### REQUIREMENT
A word-for-word transcription of the data below is required.

### PROVIDED INFORMATION
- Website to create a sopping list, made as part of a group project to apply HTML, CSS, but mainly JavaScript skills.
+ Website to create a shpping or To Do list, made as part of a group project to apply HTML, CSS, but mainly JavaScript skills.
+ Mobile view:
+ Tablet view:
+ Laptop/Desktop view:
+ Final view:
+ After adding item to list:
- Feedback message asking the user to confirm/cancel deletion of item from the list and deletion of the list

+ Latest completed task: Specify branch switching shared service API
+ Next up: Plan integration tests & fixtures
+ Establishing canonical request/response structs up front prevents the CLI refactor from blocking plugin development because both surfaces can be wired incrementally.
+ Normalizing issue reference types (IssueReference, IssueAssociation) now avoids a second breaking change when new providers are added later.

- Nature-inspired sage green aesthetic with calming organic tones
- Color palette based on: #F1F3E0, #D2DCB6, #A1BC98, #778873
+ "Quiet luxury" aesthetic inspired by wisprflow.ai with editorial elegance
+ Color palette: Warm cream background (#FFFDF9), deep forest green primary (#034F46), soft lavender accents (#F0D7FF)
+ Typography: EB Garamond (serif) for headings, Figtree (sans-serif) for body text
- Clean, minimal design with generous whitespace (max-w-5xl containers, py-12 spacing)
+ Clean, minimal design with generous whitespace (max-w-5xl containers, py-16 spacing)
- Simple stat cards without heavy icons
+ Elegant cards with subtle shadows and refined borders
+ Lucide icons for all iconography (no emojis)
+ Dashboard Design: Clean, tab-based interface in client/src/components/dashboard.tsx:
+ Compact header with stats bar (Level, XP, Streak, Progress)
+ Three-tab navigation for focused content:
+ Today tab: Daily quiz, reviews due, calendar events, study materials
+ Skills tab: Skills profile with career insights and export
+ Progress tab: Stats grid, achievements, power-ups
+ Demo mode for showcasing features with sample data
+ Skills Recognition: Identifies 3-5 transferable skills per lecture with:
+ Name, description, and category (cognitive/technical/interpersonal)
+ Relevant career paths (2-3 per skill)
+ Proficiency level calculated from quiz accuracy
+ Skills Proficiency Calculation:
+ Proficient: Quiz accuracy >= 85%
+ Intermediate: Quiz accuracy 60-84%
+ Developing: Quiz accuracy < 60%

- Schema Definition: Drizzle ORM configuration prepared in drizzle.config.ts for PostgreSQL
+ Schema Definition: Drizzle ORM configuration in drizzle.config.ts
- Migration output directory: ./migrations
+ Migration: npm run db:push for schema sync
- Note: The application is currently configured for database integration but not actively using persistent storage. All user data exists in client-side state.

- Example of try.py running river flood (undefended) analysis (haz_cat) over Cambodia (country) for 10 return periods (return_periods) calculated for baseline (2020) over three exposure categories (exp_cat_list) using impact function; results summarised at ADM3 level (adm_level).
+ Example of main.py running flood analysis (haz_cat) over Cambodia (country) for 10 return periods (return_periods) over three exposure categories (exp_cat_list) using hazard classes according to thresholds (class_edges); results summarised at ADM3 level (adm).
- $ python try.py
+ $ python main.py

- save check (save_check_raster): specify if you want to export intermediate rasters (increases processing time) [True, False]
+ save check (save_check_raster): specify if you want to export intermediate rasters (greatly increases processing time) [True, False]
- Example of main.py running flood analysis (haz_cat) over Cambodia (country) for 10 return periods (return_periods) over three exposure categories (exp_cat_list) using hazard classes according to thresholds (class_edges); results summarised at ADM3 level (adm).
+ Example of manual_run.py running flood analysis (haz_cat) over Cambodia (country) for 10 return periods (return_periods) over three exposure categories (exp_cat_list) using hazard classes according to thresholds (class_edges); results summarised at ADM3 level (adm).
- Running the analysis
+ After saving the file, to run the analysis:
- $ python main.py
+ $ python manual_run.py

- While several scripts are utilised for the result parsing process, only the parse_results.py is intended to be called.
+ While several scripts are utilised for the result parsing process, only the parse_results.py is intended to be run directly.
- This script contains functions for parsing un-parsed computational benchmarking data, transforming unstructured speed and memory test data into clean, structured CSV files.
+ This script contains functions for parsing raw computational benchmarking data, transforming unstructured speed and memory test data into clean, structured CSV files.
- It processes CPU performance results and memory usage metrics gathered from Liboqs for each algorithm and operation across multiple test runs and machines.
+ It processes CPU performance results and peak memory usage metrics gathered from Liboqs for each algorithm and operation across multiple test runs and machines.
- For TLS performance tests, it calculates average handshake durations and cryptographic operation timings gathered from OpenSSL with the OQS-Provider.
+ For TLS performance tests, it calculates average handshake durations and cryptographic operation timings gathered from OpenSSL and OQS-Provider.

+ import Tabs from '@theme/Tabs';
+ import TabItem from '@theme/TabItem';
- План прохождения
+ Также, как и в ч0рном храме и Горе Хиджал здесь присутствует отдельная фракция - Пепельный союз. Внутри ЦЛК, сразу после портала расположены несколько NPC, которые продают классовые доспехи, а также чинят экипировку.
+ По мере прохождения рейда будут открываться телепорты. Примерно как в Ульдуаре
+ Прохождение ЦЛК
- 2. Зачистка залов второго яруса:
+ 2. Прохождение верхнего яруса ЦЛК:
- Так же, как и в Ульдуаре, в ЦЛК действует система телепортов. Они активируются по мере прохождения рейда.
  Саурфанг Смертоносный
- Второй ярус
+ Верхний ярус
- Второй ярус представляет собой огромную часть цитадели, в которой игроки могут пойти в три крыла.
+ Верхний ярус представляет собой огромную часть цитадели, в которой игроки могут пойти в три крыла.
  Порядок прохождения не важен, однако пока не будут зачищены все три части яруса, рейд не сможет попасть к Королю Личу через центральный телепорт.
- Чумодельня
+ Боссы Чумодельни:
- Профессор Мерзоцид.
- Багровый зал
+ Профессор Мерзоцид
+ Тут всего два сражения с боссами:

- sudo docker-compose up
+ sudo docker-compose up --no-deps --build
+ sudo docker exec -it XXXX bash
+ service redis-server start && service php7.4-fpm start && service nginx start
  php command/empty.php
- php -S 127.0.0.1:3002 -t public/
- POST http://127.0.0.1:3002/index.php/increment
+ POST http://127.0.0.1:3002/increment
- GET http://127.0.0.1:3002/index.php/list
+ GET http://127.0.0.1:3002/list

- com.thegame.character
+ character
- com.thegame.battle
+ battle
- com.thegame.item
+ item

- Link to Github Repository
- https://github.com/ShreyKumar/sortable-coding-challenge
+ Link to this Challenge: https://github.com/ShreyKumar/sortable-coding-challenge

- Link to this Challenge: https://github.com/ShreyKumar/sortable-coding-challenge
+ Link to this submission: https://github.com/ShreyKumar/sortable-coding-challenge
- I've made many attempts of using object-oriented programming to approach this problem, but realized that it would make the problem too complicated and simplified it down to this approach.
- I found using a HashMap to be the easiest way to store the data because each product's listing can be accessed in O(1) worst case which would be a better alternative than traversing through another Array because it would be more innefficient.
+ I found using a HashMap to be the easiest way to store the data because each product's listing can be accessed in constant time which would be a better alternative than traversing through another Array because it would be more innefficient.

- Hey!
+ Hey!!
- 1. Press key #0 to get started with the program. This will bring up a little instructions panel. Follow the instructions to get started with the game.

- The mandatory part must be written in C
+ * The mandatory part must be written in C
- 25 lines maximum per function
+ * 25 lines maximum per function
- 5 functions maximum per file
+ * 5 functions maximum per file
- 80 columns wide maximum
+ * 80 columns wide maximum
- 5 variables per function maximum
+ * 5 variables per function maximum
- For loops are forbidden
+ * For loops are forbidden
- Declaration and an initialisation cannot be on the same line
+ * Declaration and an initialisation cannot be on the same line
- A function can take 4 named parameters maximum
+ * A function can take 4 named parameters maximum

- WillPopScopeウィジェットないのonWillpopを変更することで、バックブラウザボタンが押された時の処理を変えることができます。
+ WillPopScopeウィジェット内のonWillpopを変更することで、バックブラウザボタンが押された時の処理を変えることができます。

### RESULT OF THE EXERCISE
- Website to create a sopping list, made as part of a group project to apply HTML, CSS, but mainly JavaScript skills.
+ Website to create a shpping or To Do list, made as part of a group project to apply HTML, CSS, but mainly JavaScript skills.
+ Mobile view:
+ Tablet view:
+ Laptop/Desktop view:
+ Final view:
+ After adding item to list:
- Feedback message asking the user to confirm/cancel deletion of item from the list and deletion of the list

+ Latest completed task: Specify branch switching shared service API
+ Next up: Plan integration tests & fixtures
+ Establishing canonical request/response structs up front prevents the CLI refactor from blocking plugin development because both surfaces can be wired incrementally.
+ Normalizing issue reference types (IssueReference, IssueAssociation) now avoids a second breaking change when new providers are added later.

- Nature-inspired sage green aesthetic with calming organic tones
- Color palette based on: #F1F3E0, #D2DCB6, #A1BC98, #778873
+ "Quiet luxury" aesthetic inspired by wisprflow.ai with editorial elegance
+ Color palette: Warm cream background (#FFFDF9), deep forest green primary (#034F46), soft lavender accents (#F0D7FF)
+ Typography: EB Garamond (serif) for headings, Figtree (sans-serif) for body text
- Clean, minimal design with generous whitespace (max-w-5xl containers, py-12 spacing)
+ Clean, minimal design with generous whitespace (max-w-5xl containers, py-16 spacing)
- Simple stat cards without heavy icons
+ Elegant cards with subtle shadows and refined borders
+ Lucide icons for all iconography (no emojis)
+ Dashboard Design: Clean, tab-based interface in client/src/components/dashboard.tsx:
+ Compact header with stats bar (Level, XP, Streak, Progress)
+ Three-tab navigation for focused content:
+ Today tab: Daily quiz, reviews due, calendar events, study materials
+ Skills tab: Skills profile with career insights and export
+ Progress tab: Stats grid, achievements, power-ups
+ Demo mode for showcasing features with sample data
+ Skills Recognition: Identifies 3-5 transferable skills per lecture with:
+ Name, description, and category (cognitive/technical/interpersonal)
+ Relevant career paths (2-3 per skill)
+ Proficiency level calculated from quiz accuracy
+ Skills Proficiency Calculation:
+ Proficient: Quiz accuracy >= 85%
+ Intermediate: Quiz accuracy 60-84%
+ Developing: Quiz accuracy < 60%

- Schema Definition: Drizzle ORM configuration prepared in drizzle.config.ts for PostgreSQL
+ Schema Definition: Drizzle ORM configuration in drizzle.config.ts
- Migration output directory: ./migrations
+ Migration: npm run db:push for schema sync
- Note: The application is currently configured for database integration but not actively using persistent storage. All user data exists in client-side state.

- Example of try.py running river flood (undefended) analysis (haz_cat) over Cambodia (country) for 10 return periods (return_periods) calculated for baseline (2020) over three exposure categories (exp_cat_list) using impact function; results summarised at ADM3 level (adm_level).
+ Example of main.py running flood analysis (haz_cat) over Cambodia (country) for 10 return periods (return_periods) over three exposure categories (exp_cat_list) using hazard classes according to thresholds (class_edges); results summarised at ADM3 level (adm).
- $ python try.py
+ $ python main.py

- save check (save_check_raster): specify if you want to export intermediate rasters (increases processing time) [True, False]
+ save check (save_check_raster): specify if you want to export intermediate rasters (greatly increases processing time) [True, False]
- Example of main.py running flood analysis (haz_cat) over Cambodia (country) for 10 return periods (return_periods) over three exposure categories (exp_cat_list) using hazard classes according to thresholds (class_edges); results summarised at ADM3 level (adm).
+ Example of manual_run.py running flood analysis (haz_cat) over Cambodia (country) for 10 return periods (return_periods) over three exposure categories (exp_cat_list) using hazard classes according to thresholds (class_edges); results summarised at ADM3 level (adm).
- Running the analysis
+ After saving the file, to run the analysis:
- $ python main.py
+ $ python manual_run.py

- While several scripts are utilised for the result parsing process, only the parse_results.py is intended to be called.
+ While several scripts are utilised for the result parsing process, only the parse_results.py is intended to be run directly.
- This script contains functions for parsing un-parsed computational benchmarking data, transforming unstructured speed and memory test data into clean, structured CSV files.
+ This script contains functions for parsing raw computational benchmarking data, transforming unstructured speed and memory test data into clean, structured CSV files.
- It processes CPU performance results and memory usage metrics gathered from Liboqs for each algorithm and operation across multiple test runs and machines.
+ It processes CPU performance results and peak memory usage metrics gathered from Liboqs for each algorithm and operation across multiple test runs and machines.
- For TLS performance tests, it calculates average handshake durations and cryptographic operation timings gathered from OpenSSL with the OQS-Provider.
+ For TLS performance tests, it calculates average handshake durations and cryptographic operation timings gathered from OpenSSL and OQS-Provider.

+ import Tabs from '@theme/Tabs';
+ import TabItem from '@theme/TabItem';
- План прохождения
+ Также, как и в ч0рном храме и Горе Хиджал здесь присутствует отдельная фракция - Пепельный союз. Внутри ЦЛК, сразу после портала расположены несколько NPC, которые продают классовые доспехи, а также чинят экипировку.
+ По мере прохождения рейда будут открываться телепорты. Примерно как в Ульдуаре
+ Прохождение ЦЛК
- 2. Зачистка залов второго яруса:
+ 2. Прохождение верхнего яруса ЦЛК:
- Так же, как и в Ульдуаре, в ЦЛК действует система телепортов. Они активируются по мере прохождения рейда.
  Саурфанг Смертоносный
- Второй ярус
+ Верхний ярус
- Второй ярус представляет собой огромную часть цитадели, в которой игроки могут пойти в три крыла.
+ Верхний ярус представляет собой огромную часть цитадели, в которой игроки могут пойти в три крыла.
  Порядок прохождения не важен, однако пока не будут зачищены все три части яруса, рейд не сможет попасть к Королю Личу через центральный телепорт.
- Чумодельня
+ Боссы Чумодельни:
- Профессор Мерзоцид.
- Багровый зал
+ Профессор Мерзоцид
+ Тут всего два сражения с боссами:

- sudo docker-compose up
+ sudo docker-compose up --no-deps --build
+ sudo docker exec -it XXXX bash
+ service redis-server start && service php7.4-fpm start && service nginx start
  php command/empty.php
- php -S 127.0.0.1:3002 -t public/
- POST http://127.0.0.1:3002/index.php/increment
+ POST http://127.0.0.1:3002/increment
- GET http://127.0.0.1:3002/index.php/list
+ GET http://127.0.0.1:3002/list

- com.thegame.character
+ character
- com.thegame.battle
+ battle
- com.thegame.item
+ item

- Link to Github Repository
- https://github.com/ShreyKumar/sortable-coding-challenge
+ Link to this Challenge: https://github.com/ShreyKumar/sortable-coding-challenge

- Link to this Challenge: https://github.com/ShreyKumar/sortable-coding-challenge
+ Link to this submission: https://github.com/ShreyKumar/sortable-coding-challenge
- I've made many attempts of using object-oriented programming to approach this problem, but realized that it would make the problem too complicated and simplified it down to this approach.
- I found using a HashMap to be the easiest way to store the data because each product's listing can be accessed in O(1) worst case which would be a better alternative than traversing through another Array because it would be more innefficient.
+ I found using a HashMap to be the easiest way to store the data because each product's listing can be accessed in constant time which would be a better alternative than traversing through another Array because it would be more innefficient.

- Hey!
+ Hey!!
- 1. Press key #0 to get started with the program. This will bring up a little instructions panel. Follow the instructions to get started with the game.

- The mandatory part must be written in C
+ * The mandatory part must be written in C
- 25 lines maximum per function
+ * 25 lines maximum per function
- 5 functions maximum per file
+ * 5 functions maximum per file
- 80 columns wide maximum
+ * 80 columns wide maximum
- 5 variables per function maximum
+ * 5 variables per function maximum
- For loops are forbidden
+ * For loops are forbidden
- Declaration and an initialisation cannot be on the same line
+ * Declaration and an initialisation cannot be on the same line
- A function can take 4 named parameters maximum
+ * A function can take 4 named parameters maximum

- WillPopScopeウィジェットないのonWillpopを変更することで、バックブラウザボタンが押された時の処理を変えることができます。
+ WillPopScopeウィジェット内のonWillpopを変更することで、バックブラウザボタンが押された時の処理を変えることができます。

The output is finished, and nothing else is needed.